Cada vez más fervorosa, caldeada ya por la llama del amor
divino, se dispuso a exigirse todo de sí misma. Durante unas semanas pudo
llegar a pensar que ya había hecho bastante dejando el mundo y a la familia y
que desde aquel momento ya no tendría más luchas; pero después se dio cuenta de
que su paz se asemejaba a la de una mujer que se acuesta tranquila tras haber
corrido los cerrojos de las puertas sin percatarse de que tiene los ladrones
dentro de casa: “ya sabéis que no hay peor ladrón, pues quedamos nosotras
mismas”.
Decidió rectificar su conducta, al comprender que no existe
progreso en la vida espiritual mientras no amemos al prójimo más que a nosotros
mismos.
Había una religiosa afectada por una enfermedad tan repugnante
que daba horror cuidarla.
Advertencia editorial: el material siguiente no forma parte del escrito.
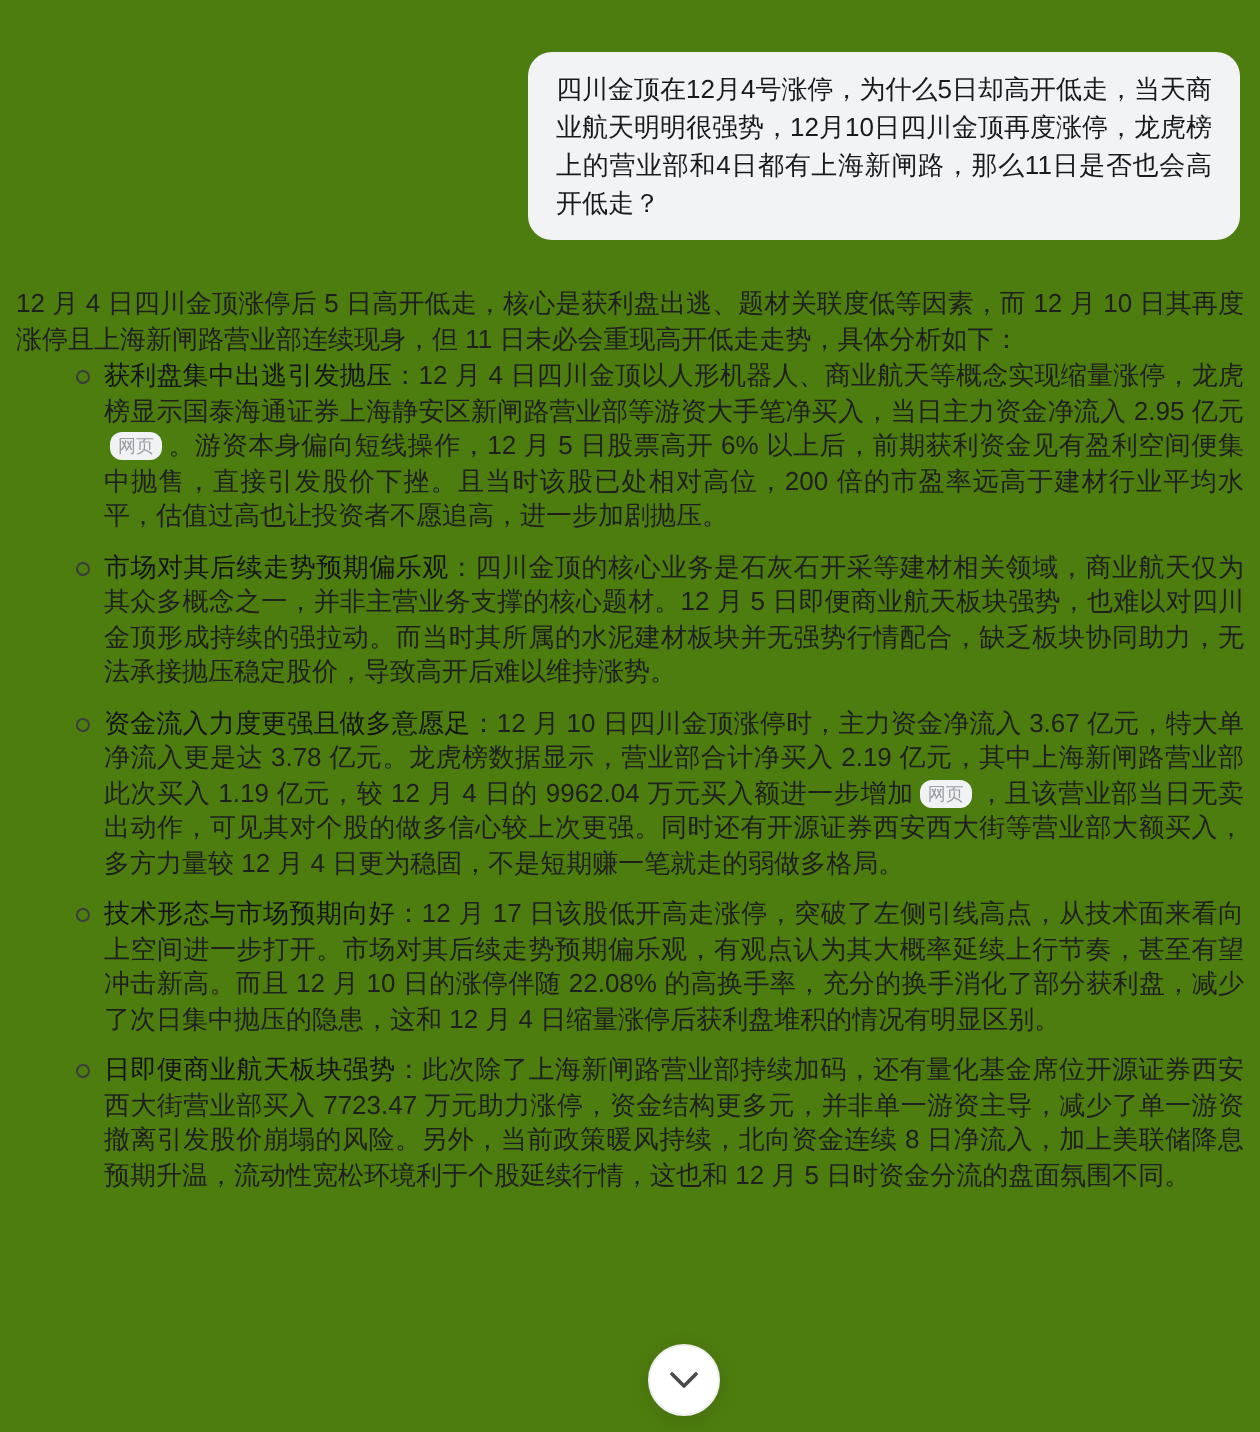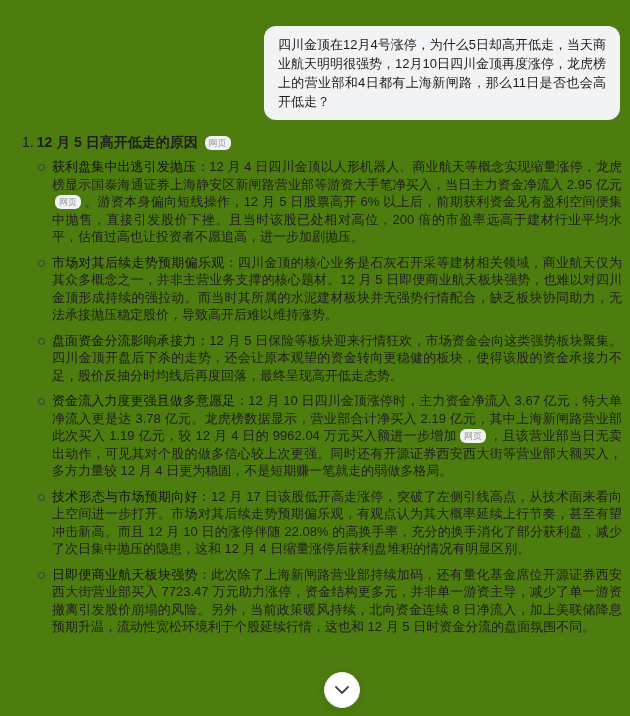--- a/index.html
+++ b/index.html
@@ -83,30 +83,26 @@
 <body>
 
 <div class="page">
 
   <div class="user-row">
     <div class="user-bubble">四川金顶在12月4号涨停，为什么5日却高开低走，当天商业航天明明很强势，12月10日四川金顶再度涨停，龙虎榜上的营业部和4日都有上海新闸路，那么11日是否也会高开低走？</div>
   </div>
 
   <div class="answer">
 
+    <p class="intro">12 月 4 日四川金顶涨停后 5 日高开低走，核心是获利盘出逃、题材关联度低等因素，而 12 月 10 日其再度涨停且上海新闸路营业部连续现身，但 11 日未必会重现高开低走走势，具体分析如下：</p>
 
-    <div class="sec-head">
-      <span class="sec-num">1.</span><span class="sec-title">12 月 5 日高开低走的原因</span>
-      <span class="badge">网页</span>
-    </div>
 
     <ul class="points">
       <li><span class="lead">获利盘集中出逃引发抛压</span><span>：12 月 4 日四川金顶以人形机器人、商业航天等概念实现缩量涨停，龙虎榜显示国泰海通证券上海静安区新闸路营业部等游资大手笔净买入，当日主力资金净流入 2.95 亿元</span><span class="badge">网页</span><span>。游资本身偏向短线操作，12 月 5 日股票高开 6% 以上后，前期获利资金见有盈利空间便集中抛售，直接引发股价下挫。且当时该股已处相对高位，200 倍的市盈率远高于建材行业平均水平，估值过高也让投资者不愿追高，进一步加剧抛压。</span></li>
       <li><span class="lead">市场对其后续走势预期偏乐观</span><span>：四川金顶的核心业务是石灰石开采等建材相关领域，商业航天仅为其众多概念之一，并非主营业务支撑的核心题材。12 月 5 日即便商业航天板块强势，也难以对四川金顶形成持续的强拉动。而当时其所属的水泥建材板块并无强势行情配合，缺乏板块协同助力，无法承接抛压稳定股价，导致高开后难以维持涨势。</span></li>
-      <li><span class="lead">盘面资金分流影响承接力</span><span>：12 月 5 日保险等板块迎来行情狂欢，市场资金会向这类强势板块聚集。四川金顶开盘后下杀的走势，还会让原本观望的资金转向更稳健的板块，使得该股的资金承接力不足，股价反抽分时均线后再度回落，最终呈现高开低走态势。</span></li>
     </ul>
 
 
     <ul class="points">
       <li><span class="lead">资金流入力度更强且做多意愿足</span><span>：12 月 10 日四川金顶涨停时，主力资金净流入 3.67 亿元，特大单净流入更是达 3.78 亿元。龙虎榜数据显示，营业部合计净买入 2.19 亿元，其中上海新闸路营业部此次买入 1.19 亿元，较 12 月 4 日的 9962.04 万元买入额进一步增加</span><span class="badge">网页</span><span>，且该营业部当日无卖出动作，可见其对个股的做多信心较上次更强。同时还有开源证券西安西大街等营业部大额买入，多方力量较 12 月 4 日更为稳固，不是短期赚一笔就走的弱做多格局。</span></li>
       <li><span class="lead">技术形态与市场预期向好</span><span>：12 月 17 日该股低开高走涨停，突破了左侧引线高点，从技术面来看向上空间进一步打开。市场对其后续走势预期偏乐观，有观点认为其大概率延续上行节奏，甚至有望冲击新高。而且 12 月 10 日的涨停伴随 22.08% 的高换手率，充分的换手消化了部分获利盘，减少了次日集中抛压的隐患，这和 12 月 4 日缩量涨停后获利盘堆积的情况有明显区别。</span></li>
       <li><span class="lead">日即便商业航天板块强势</span><span>：此次除了上海新闸路营业部持续加码，还有量化基金席位开源证券西安西大街营业部买入 7723.47 万元助力涨停，资金结构更多元，并非单一游资主导，减少了单一游资撤离引发股价崩塌的风险。另外，当前政策暖风持续，北向资金连续 8 日净流入，加上美联储降息预期升温，流动性宽松环境利于个股延续行情，这也和 12 月 5 日时资金分流的盘面氛围不同。</span></li>
     </ul>
 
   </div>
Teresa se hizo su enfermera para forzar el cielo y
transformó en compasión su repugnancia ante aquel vientre ulceroso que despedía
una mezcla de pus, sangre y excrementos. El hedor era tal que se le revolvía el
estómago y tenía que alejarse para vomitar, pero al cabo de unos instantes
volvía sonriente.
Pensaba que al convento se iba “a morir por Cristo y no a
regalarnos por Cristo”. La vida le parecía tan dura que llegó a reafirmarse en
el razonamiento de su infancia: el martirio era, sin duda, el medio más barato de ganar el cielo.
(La Vida de Santa Teresa de Jesús, Arcaduz).